Holocaust survivors’ recorded melodies recovered
Associated Press
AKRON
Wire recordings of Holocaust survivors singing melodies at a refugee camp in France in 1946 are being heard for the first time in decades, thanks to university employees in Ohio who pieced together a device to listen to them.
University of Akron officials say the six songs were sung by survivors in Henonville, France, for psychologist David Boder, who was among the first to record Holocaust survivors telling their stories during the 1940s. He recorded on steel wire, capturing the melodies with lyrics in Yiddish and German.
“Dr. Boder was determined to give the survivors a voice,” said David Baker, a UA professor of psychology and executive director of the Center for the History of Psychology. “Dr. Boder is credited with being the first person to record testimony of Holocaust survivors.”

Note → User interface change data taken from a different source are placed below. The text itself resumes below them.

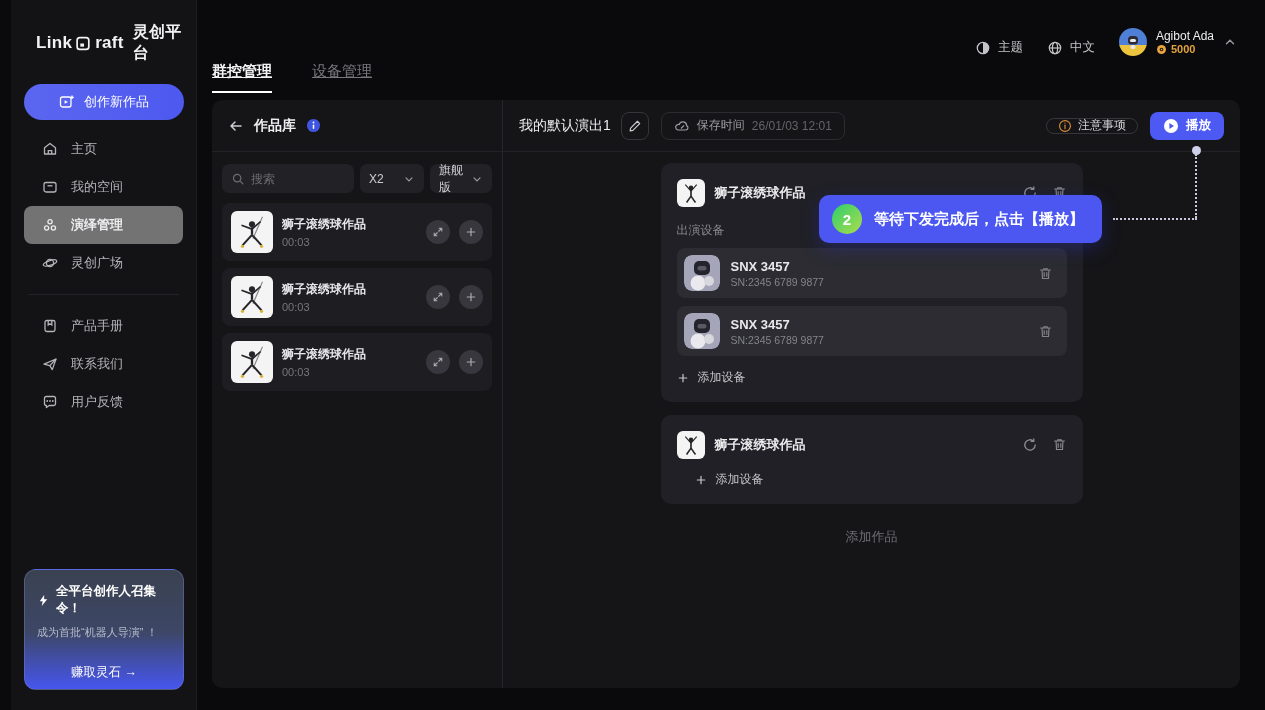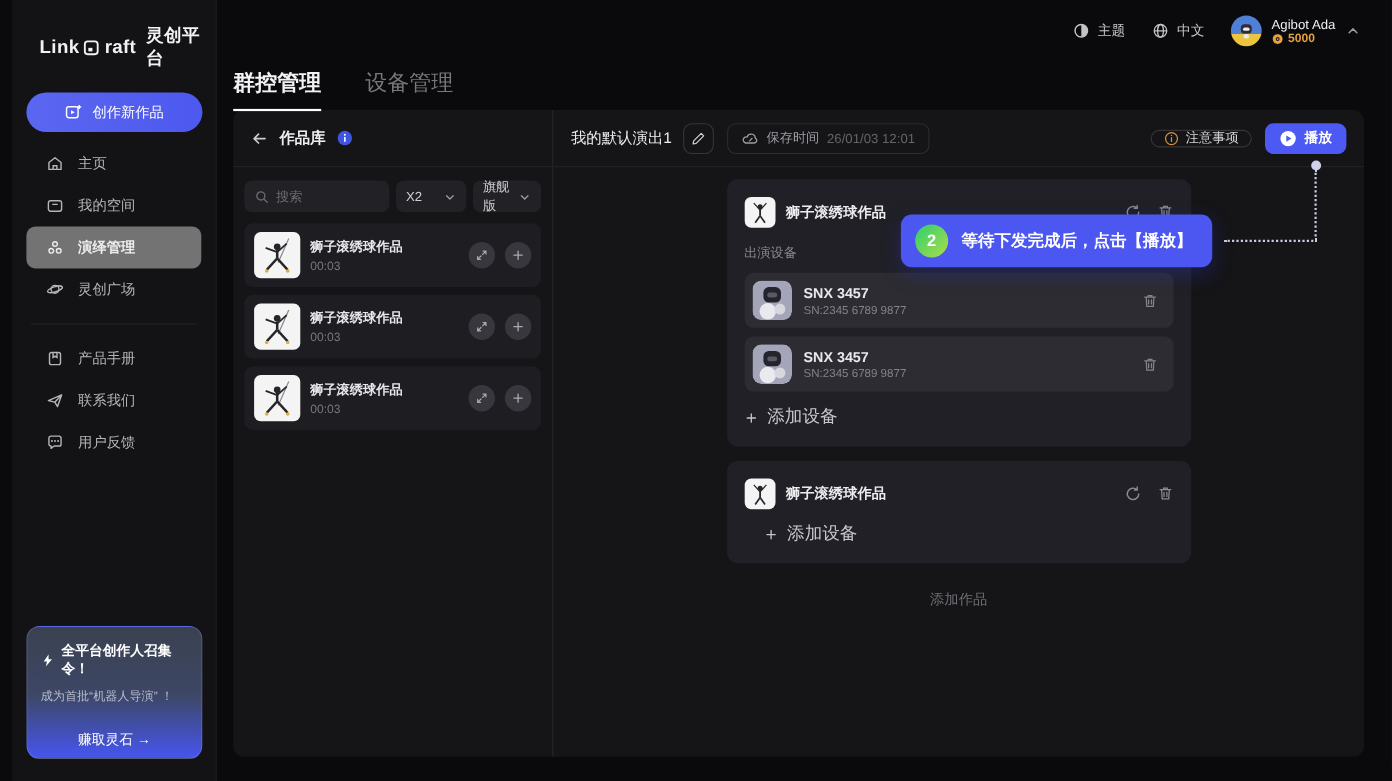"主题" .topbar { align-items: center -> flex-end }
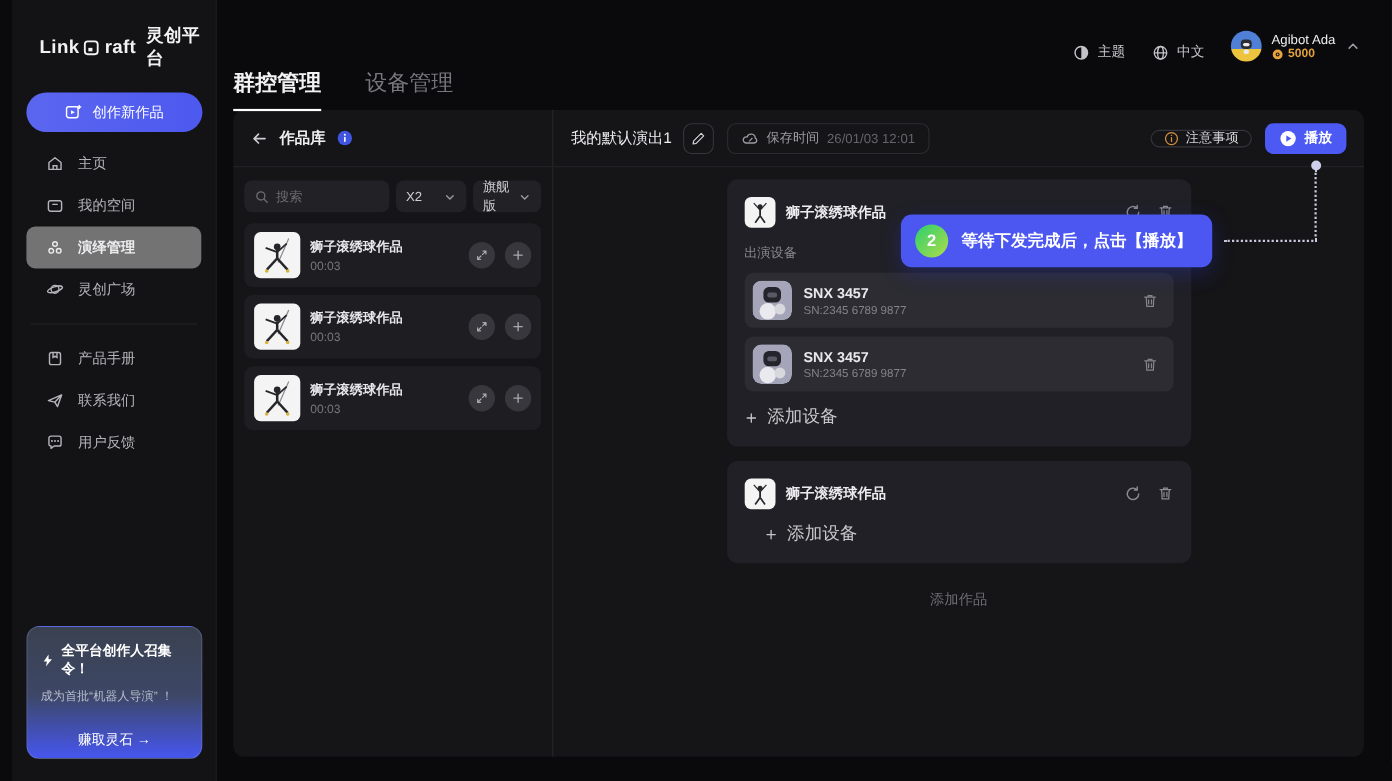"群控管理" .tab { font-size: 20px -> 15px; text-decoration: none -> underline }
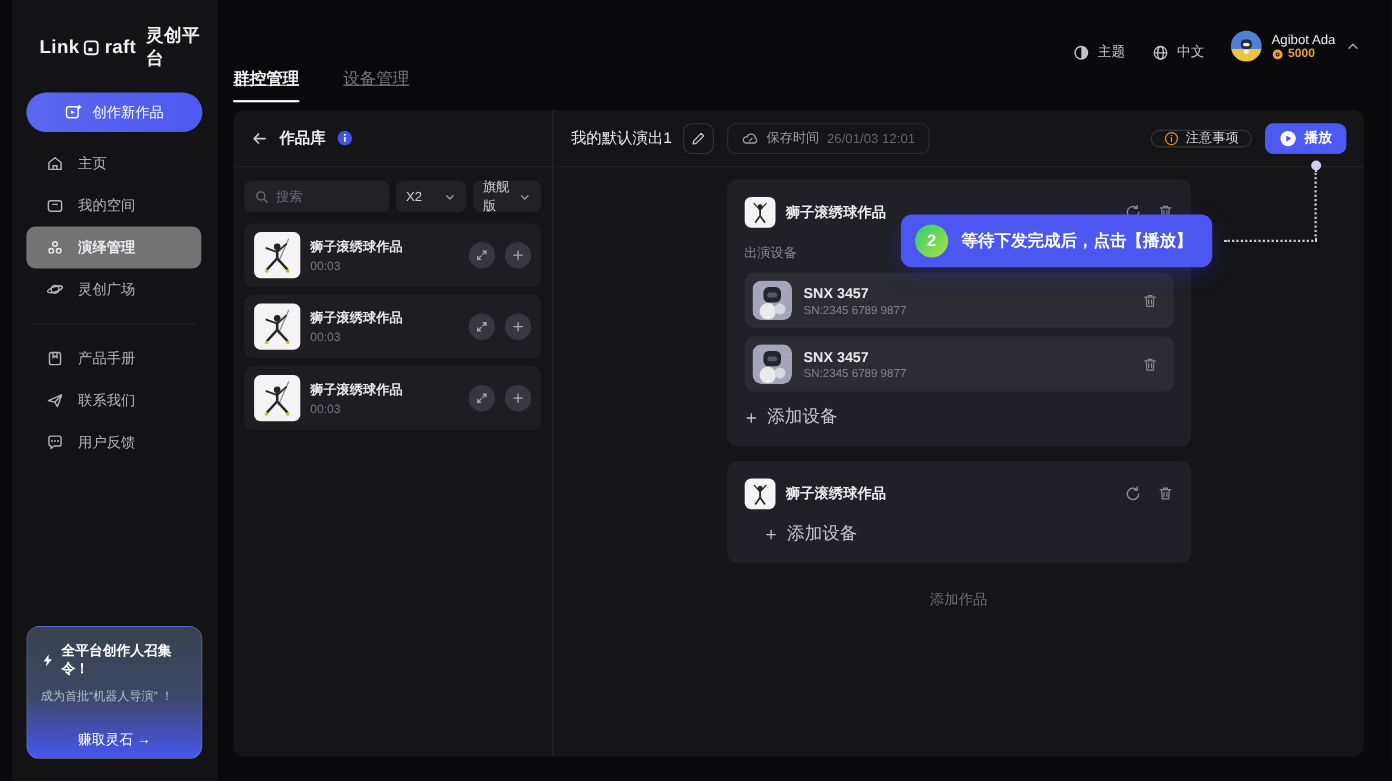"添加设备" .add-device { font-size: 16px -> 12px }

Boder conducted numerous interviews on wire recorders, which were considered state-of-the-art equipment at the time. He also recorded religious services, folk songs and counseling sessions in addition to his work with Holocaust survivors.
The Akron Beacon Journal reports that one woman sang melodies that had been sung in a Polish ghetto and a forced-labor camp.
Some of Boder’s spools were donated to the university in the 1960s and archived, but the content wasn’t discovered until a recent project to digitize the recordings.
The University of Akron has shared its collection with the national Holocaust Museum in Washington.